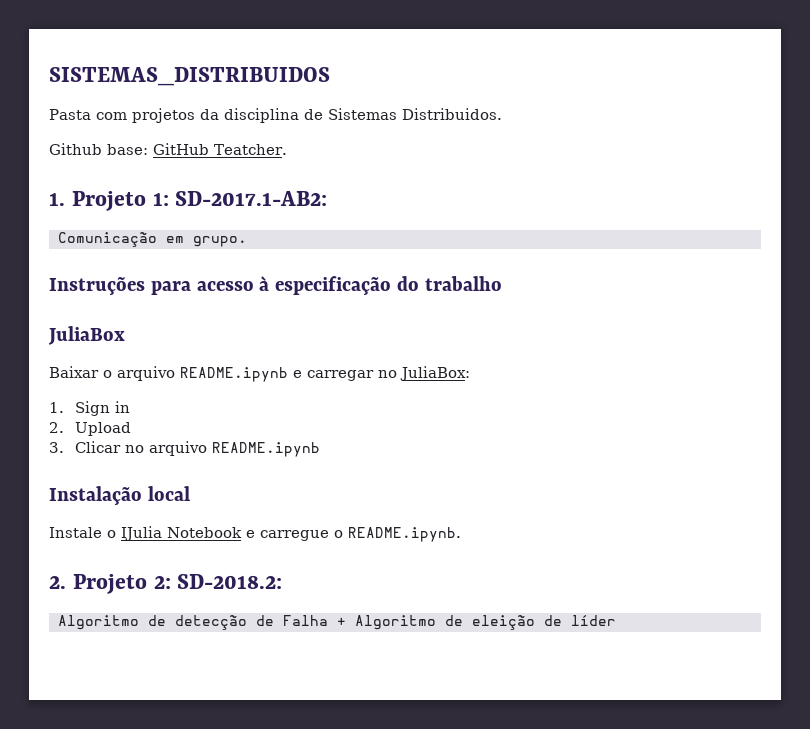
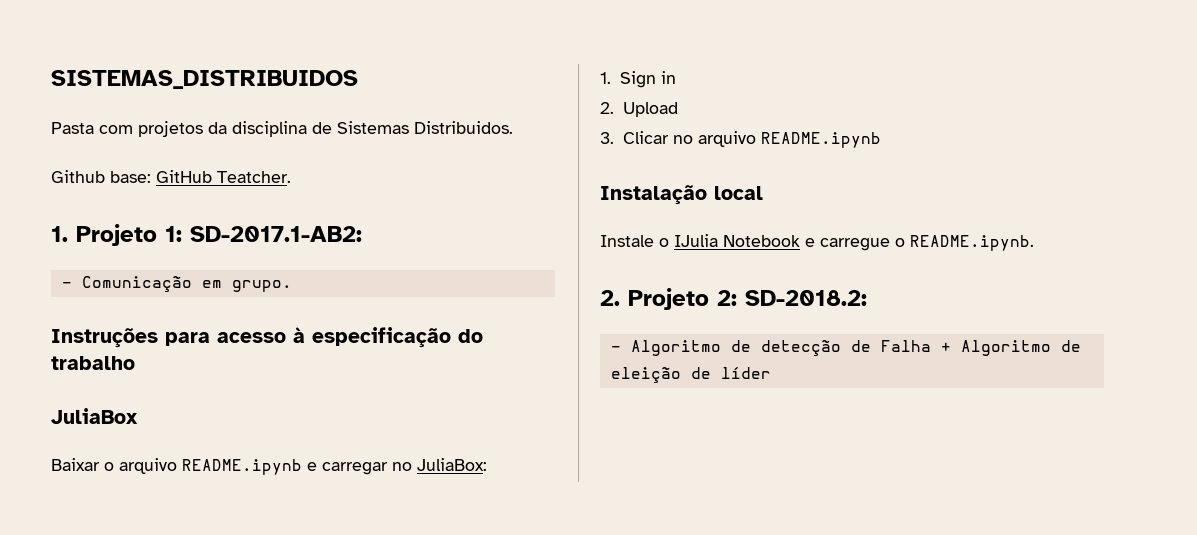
(328, 198) none -> [61,282,72,288] -
(283, 581) none -> [610,346,621,352] -

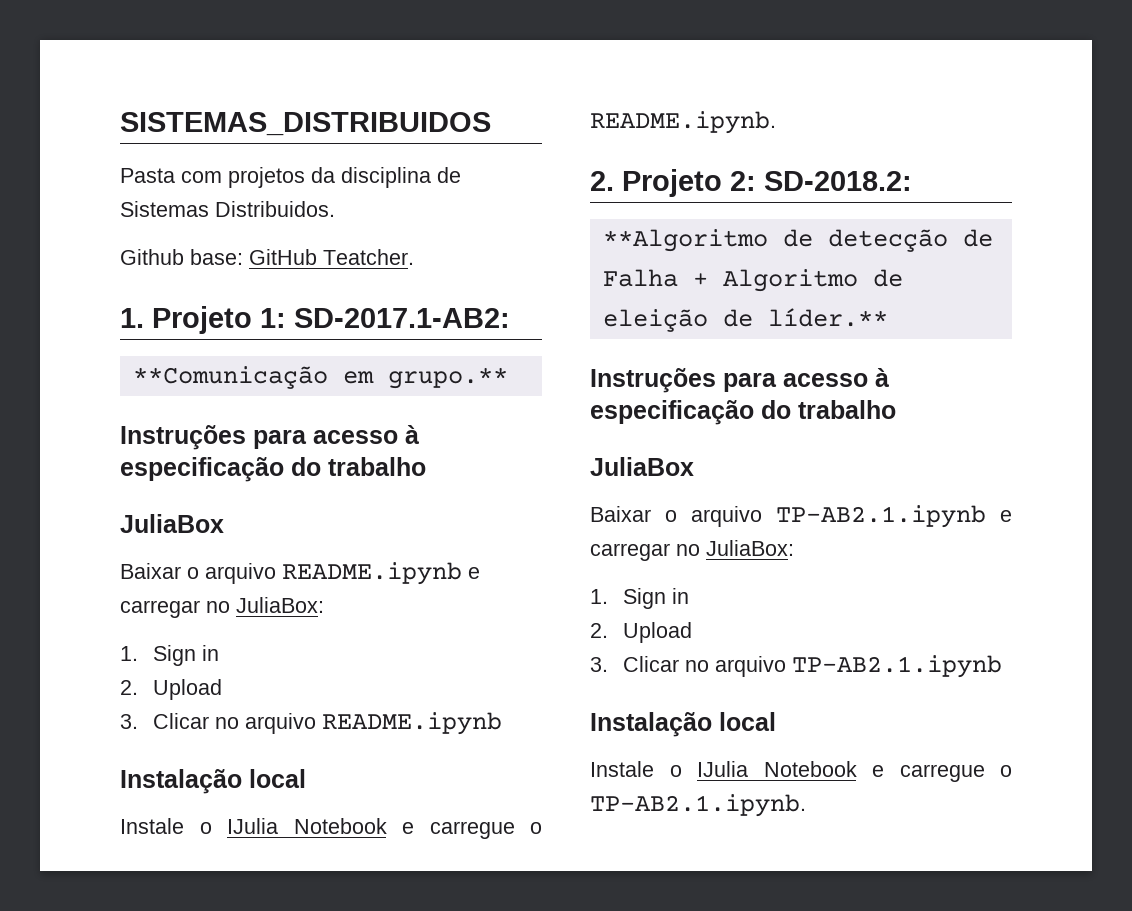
[61,276,292,292] - Comunicação em grupo. -> [132,366,508,389] **Comunicação em grupo.**
[610,340,721,356] - Algoritmo -> [602,229,768,252] **Algoritmo
[720,367,771,379] líder -> [767,308,888,327] [590,368,889,393] [590,400,896,425] [590,457,694,476] [590,505,1012,528] [590,540,794,561] [590,588,689,609] [590,622,692,643] [590,655,1002,678] [590,712,776,737] [590,761,1012,782] [590,794,806,817] líder.** // Instruções para acesso à especificação do trabalho // JuliaBox // Baixar o arquivo TP-AB2.1.ipynb e carregar no JuliaBox: // 1. Sign in // 2. Upload // 3. Clicar no arquivo TP-AB2.1.ipynb // Instalação local // Instale o IJulia Notebook e carregue o TP-AB2.1.ipynb.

### Action item
Where a line of the data contains "none", copy that line.

### Written answer
(328, 198) none -> [61,282,72,288] -
(283, 581) none -> [610,346,621,352] -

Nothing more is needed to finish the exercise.